Differences in Attentional Disengagement in Preschoolers at Risk for ASD and with FXS
Early visual attention is critical to shaping learning opportunities. Although attentional problems are not core features of neurodevelopmental disorders such as fragile X syndrome (FXS) and autism spectrum disorder (ASD), much work has highlighted atypical attention patterns in young children in these populations (Tonnsen, Grefer, Hatton, & Roberts, 2014). Many studies utilize eye-tracking to measure low-level differences in attention at young ages in children with ASD and FXS. One example is attentional disengagement, indexed by the gap-overlap paradigm. Longer latencies to attentional disengagement may suggest attention difficulties, and increased latency of disengagement has been shown to discriminate infant siblings who go on to develop ASD from those who do not (Elsabbagh et al., 2013). Little work has examined performance on the gap-overlap task in very young children with FXS although some studies suggest attentional disengagement is impaired in older individuals (Shelton et al., 2014). Given the high rate of comorbidity of ASD with FXS and the mounting interest in neurodevelopmental pathways to common and divergent phenotypes in childhood disorders, the examination of early visual attention in these populations offers an important avenue for current research.

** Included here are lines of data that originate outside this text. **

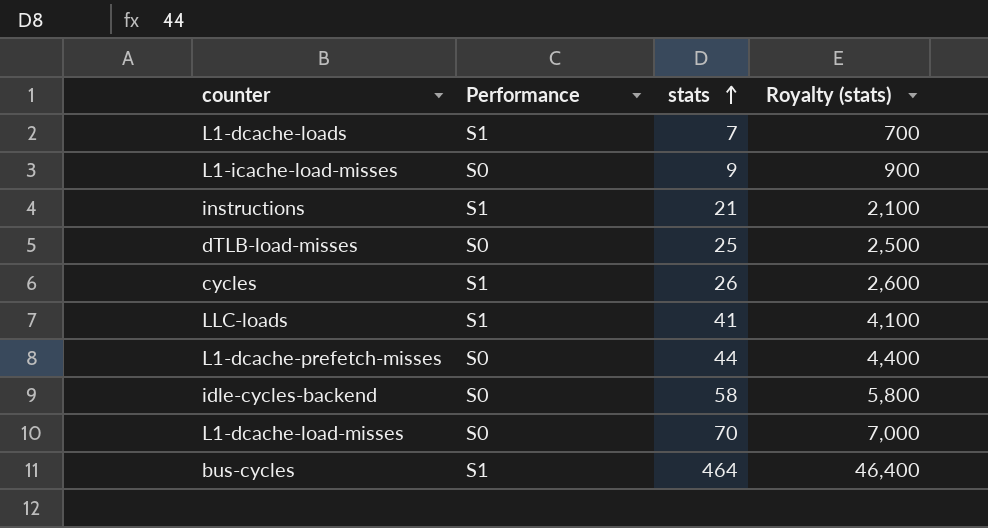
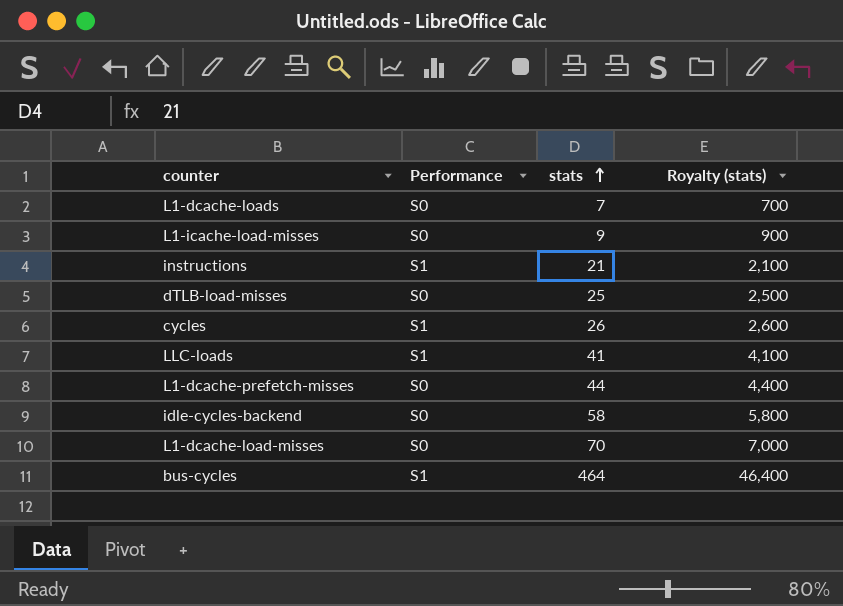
L1-dcache-loads | Performance: S1 -> S0

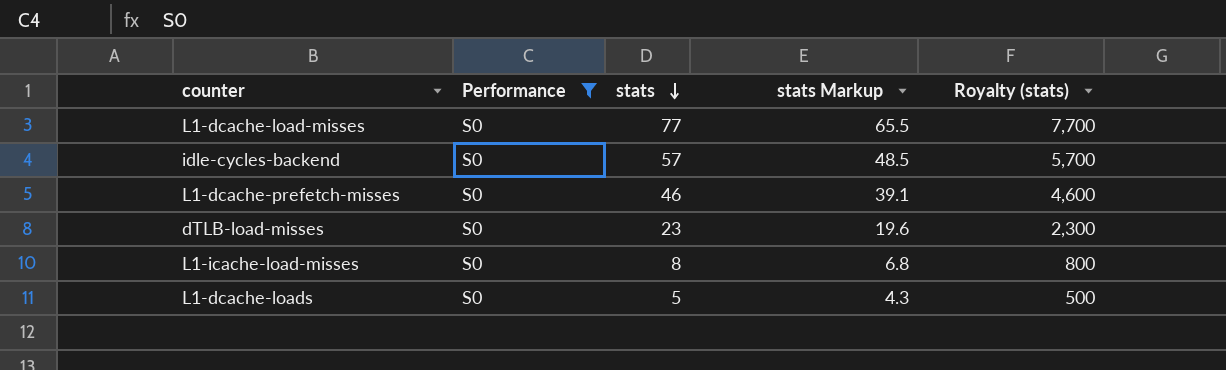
filter: none -> Performance = S0
row order: stats ascending -> stats descending
column stats Markup | formula: none -> [stats] * 0.85
L1-dcache-load-misses | stats: 70 -> 77
L1-dcache-load-misses | Royalty (stats): 7,000 -> 7,700
idle-cycles-backend | stats: 58 -> 57
idle-cycles-backend | Royalty (stats): 5,800 -> 5,700
L1-dcache-prefetch-misses | stats: 44 -> 46
L1-dcache-prefetch-misses | Royalty (stats): 4,400 -> 4,600
dTLB-load-misses | stats: 25 -> 23
dTLB-load-misses | Royalty (stats): 2,500 -> 2,300
L1-icache-load-misses | stats: 9 -> 8
L1-icache-load-misses | Royalty (stats): 900 -> 800
L1-dcache-loads | stats: 7 -> 5
L1-dcache-loads | Royalty (stats): 700 -> 500

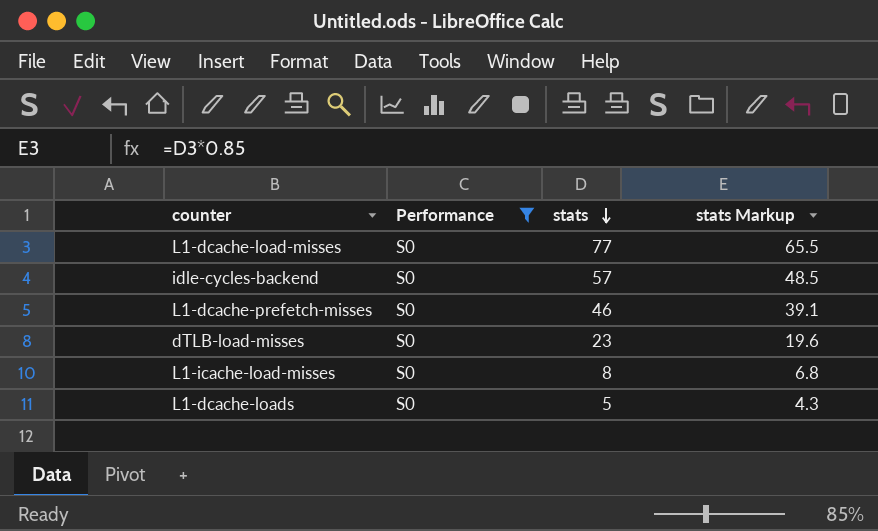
column Royalty (stats) | formula: [stats] * 100 -> none

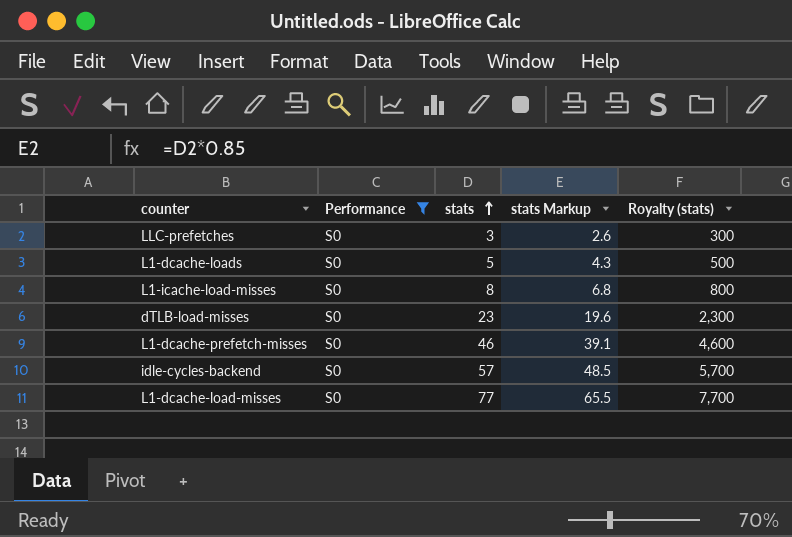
row order: stats descending -> stats ascending
column Royalty (stats) | formula: none -> [stats] * 100
row LLC-prefetches: none -> S0 | 3 | 2.6 | 300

To evaluate differences in attentional disengagement between typically developing (TD) preschoolers and those at risk for developing ASD due to 1) FXS or 2) heritable factors due to an older sibling with ASD.
Data were taken from a longitudinal study of neurodevelopment in children with disabilities. Assignment to risk groups was made at recruitment. The sample included 21 ASIB preschoolers (nmales=15; Mage=5.09 years), 19 with FXS (nmales=14; Mage=5.11 years), and 21 TD (nmales=15; Mage=4.46 years). Groups did not differ by age (p=.274). Participants viewed the gap-overlap eye-tracking task using the SR Eyelink system, and saccadic reaction times (RT) for gap, overlap, and baseline conditions were recorded. Disengagement was calculated as the difference in RT between the overlap and baseline conditions. Given the small within-group sample and heterogeneity characteristic of at-risk populations, nonparametric methods were utilized to test differences in median disengagement time.
Median disengagement times for each group were: qASIB=88.8 ms, qFXS= 119.5 ms, and qTD=74.3 ms. Results of the Independent-Samples Kruskal-Wallis test suggest that the groups differ (H(2) = 6.0, p=.050) with pairwise comparisons showing a difference between TD-ASIB (p=.049) and TD-FXS (p=.025), but not for ASIB-FXS (p=.748).
Consistent with previous findings, the present study found longer disengagement latencies in the ASIB and FXS groups relative to TD but no differences between ASIB and FXS preschoolers. Results suggest that atypical visual attention patterns observed in both of these risk groups are similar and present in early childhood. These findings provide important information regarding ASD risk and the convergent developmental pathways that lead to an ASD diagnosis. Impaired attentional control could be related to ASD features in both groups, particularly as it relates to executive functioning deficits, anxiety, or atypical social learning. Continuing longitudinal research will examine earlier attentional vulnerabilities among these etiological risk groups earlier in life and their relation to ASD diagnostic outcomes as those data become available.